Я стал звать, но он не подбегал. Вот так моргнёшь – и нет собаки. Я пошёл наугад. В той части деревни и домов давно нет, я не опасался, что он забежал в чей-нибудь двор, и шёл почти спокойно: рано или поздно ему надоест играть в догонялки и он прибежит. В голову, конечно, лезло всякое неприятное: «Катька расстроится», – но я не думал об этом всерьёз, откуда-то знал, что ничего с ним не случится, что найдётся собака скоро, возможно, прямо сейчас…
Сам не заметил, как вышел на этот пустырь. Он выглядел как прореха на ткани: пёстрая желтовато-оранжевая земля, усыпанная осенними листьями, и посредине – чёрная дыра. Кусок земли без единого листика, без единого кустика. По краям угадывались остатки давно рухнувшего горелого забора, и, о чудо: мне показалось, что за этим забором мелькнуло рыжее пятно.
– Микки! – я бросился туда и в несколько прыжков настиг этого рыжего обормота. Он сосредоточенно что-то вынюхивал в старых головешках – бывших штакетинах – и не думал от меня прятаться.
– И как ты объяснишь своё дурацкое поведение? – Я подхватил его на руки, он стал изворачиваться и тявкать, всячески показывая, что не донюхал. – Дед Артём нам задаст. Мы уже достаточно погуляли, надо бы домой…
На слове «домой» Микки вывернулся, шмякнулся на лапы и помчался, поджав хвост, дальше по этому пустырю. Рыжее пятно на чёрной-чёрной земле, его было отлично видно. Я побежал за ним. Впереди торчало какое-то нелепое строение, как будто сколоченное из всего подряд: вагонка, щит, оторванный кусок ковра – там, где положено быть двери.
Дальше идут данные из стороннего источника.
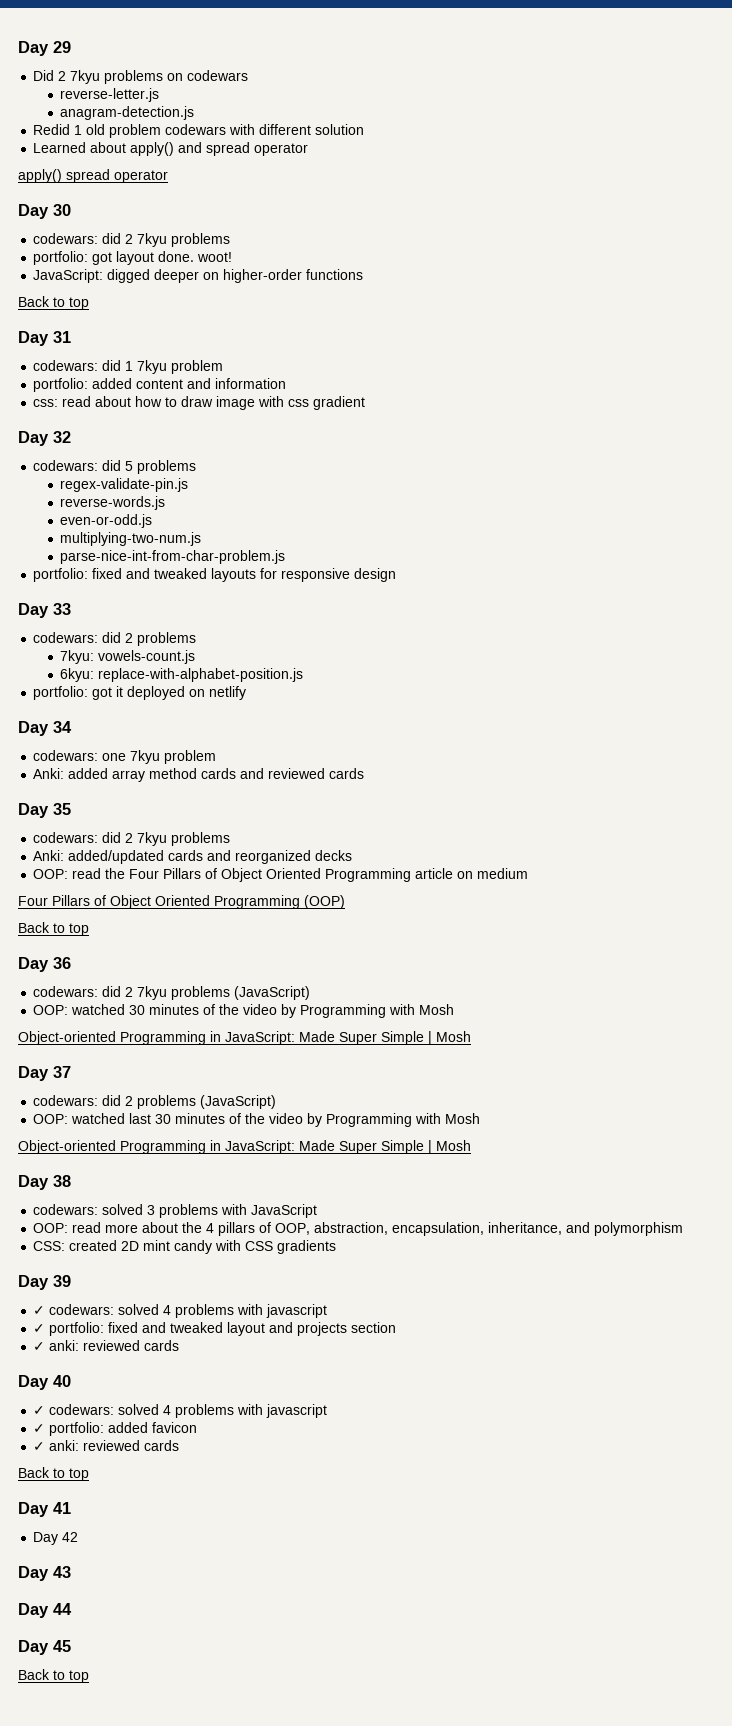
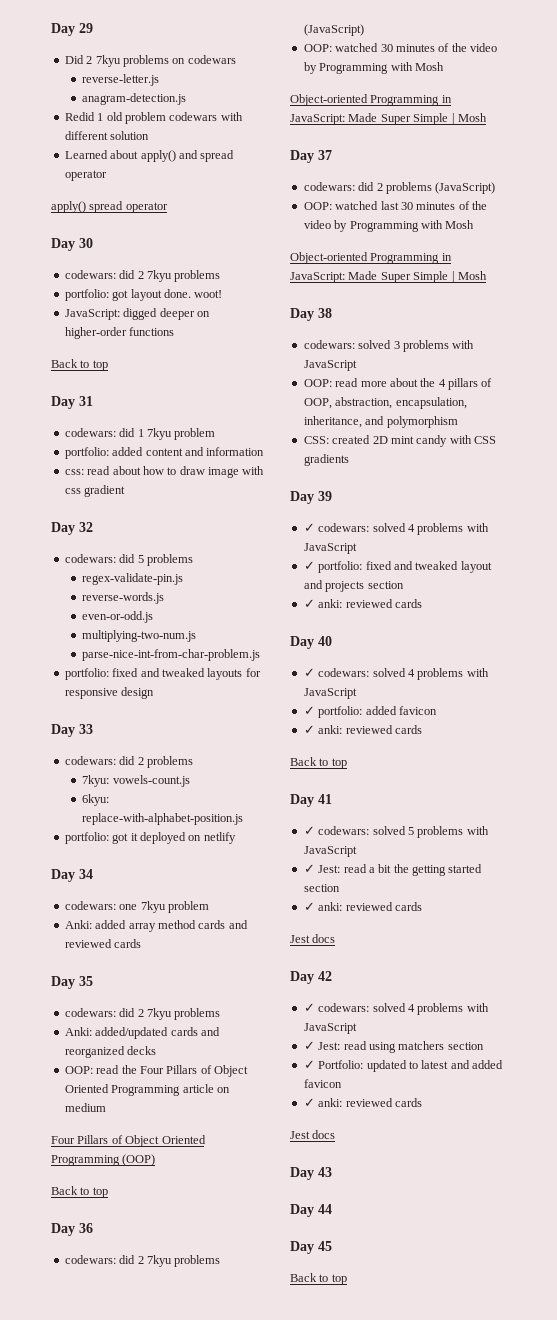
  Day 39
- ✓ codewars: solved 4 problems with javascript
+ ✓ codewars: solved 4 problems with JavaScript
  Day 40
- ✓ codewars: solved 4 problems with javascript
+ ✓ codewars: solved 4 problems with JavaScript
+ ✓ codewars: solved 5 problems with JavaScript
+ ✓ Jest: read a bit the getting started section
+ ✓ anki: reviewed cards
+ Jest docs
  Day 42
+ ✓ codewars: solved 4 problems with JavaScript
+ ✓ Jest: read using matchers section
+ ✓ Portfolio: updated to latest and added favicon
+ ✓ anki: reviewed cards
+ Jest docs

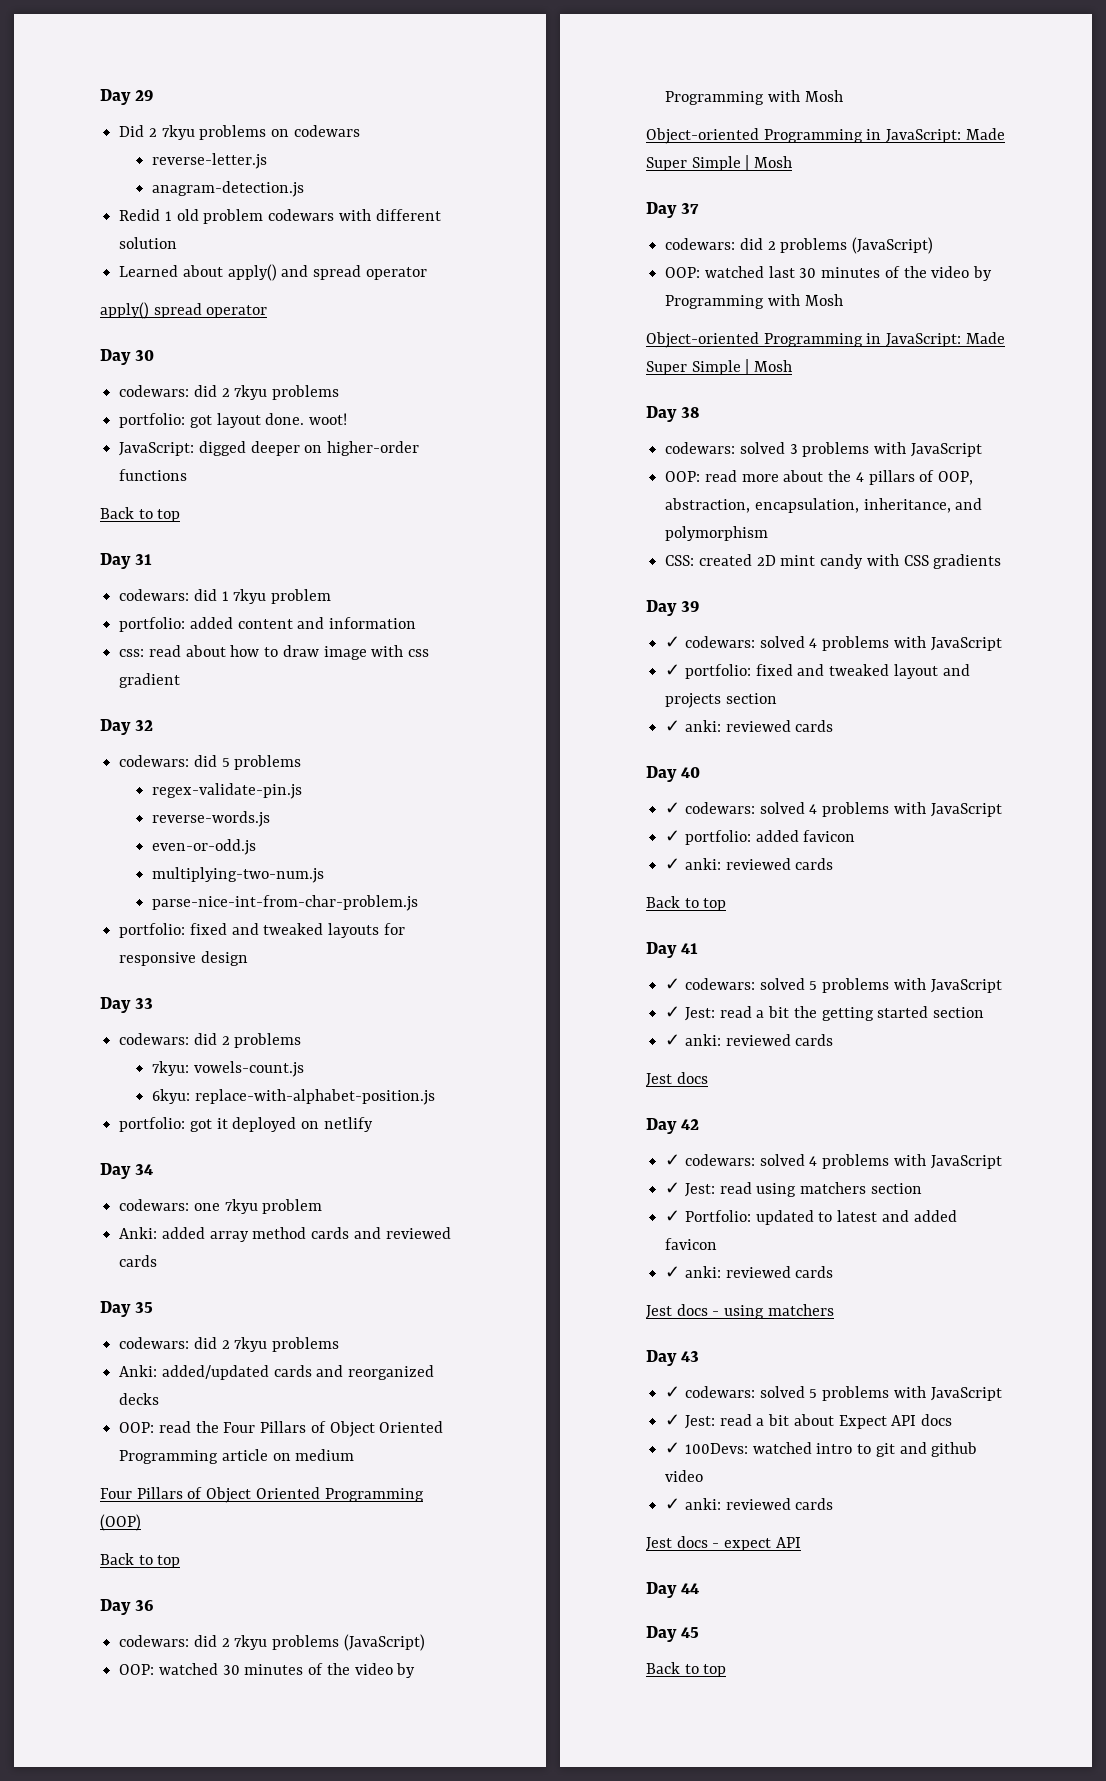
  ✓ Portfolio: updated to latest and added favicon
  ✓ anki: reviewed cards
- Jest docs
+ Jest docs - using matchers
  Day 43
+ ✓ codewars: solved 5 problems with JavaScript
+ ✓ Jest: read a bit about Expect API docs
+ ✓ 100Devs: watched intro to git and github video
+ ✓ anki: reviewed cards
+ Jest docs - expect API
Венчала это всё толстенная печная труба, слишком огромная для этой сараюхи. Я бы ни за что не подумал, что здесь кто-то живёт.
Микки между тем поднырнул под ковёр и скрылся в этой замысловатой постройке. Я тогда подумал, что он учуял мышь, и, конечно, полез за ним… Честно говоря, не сразу. Ковёр был такой засаленный, как если бы на него вылили остатки всех школьных обедов сразу, да ещё добавили масла, чтобы наверняка. Он блестел на солнышке так, что хотелось поджечь и посмотреть, как здорово вспыхнет. А вот трогать это руками, да ещё и лезть туда…
Под ногами валялась пустая консервная банка, давно заржавевшая по краям. Я пнул, чтобы отлетела со звоном, и позвал Микки. В глубине постройки что-то зашуршало и стихло – прячется.
– Иди сюда, паршивец!
Конечно, он мне не ответил.
Поборов брезгливость, я откинул край рваного ковра и полез внутрь.
Шаркнул ладонями о земляной пол, наткнулся на какой-то мелкий мусор. Изнутри хибара оказалась достаточно просторной и даже светлой: солнце проникало сквозь щели в стенах и крыше, освещая то тут, то там земляной пол, грязную, когда-то белую, печку и кучу мусора в углу. Куча тихонько пошевелилась. Вот он где прячется!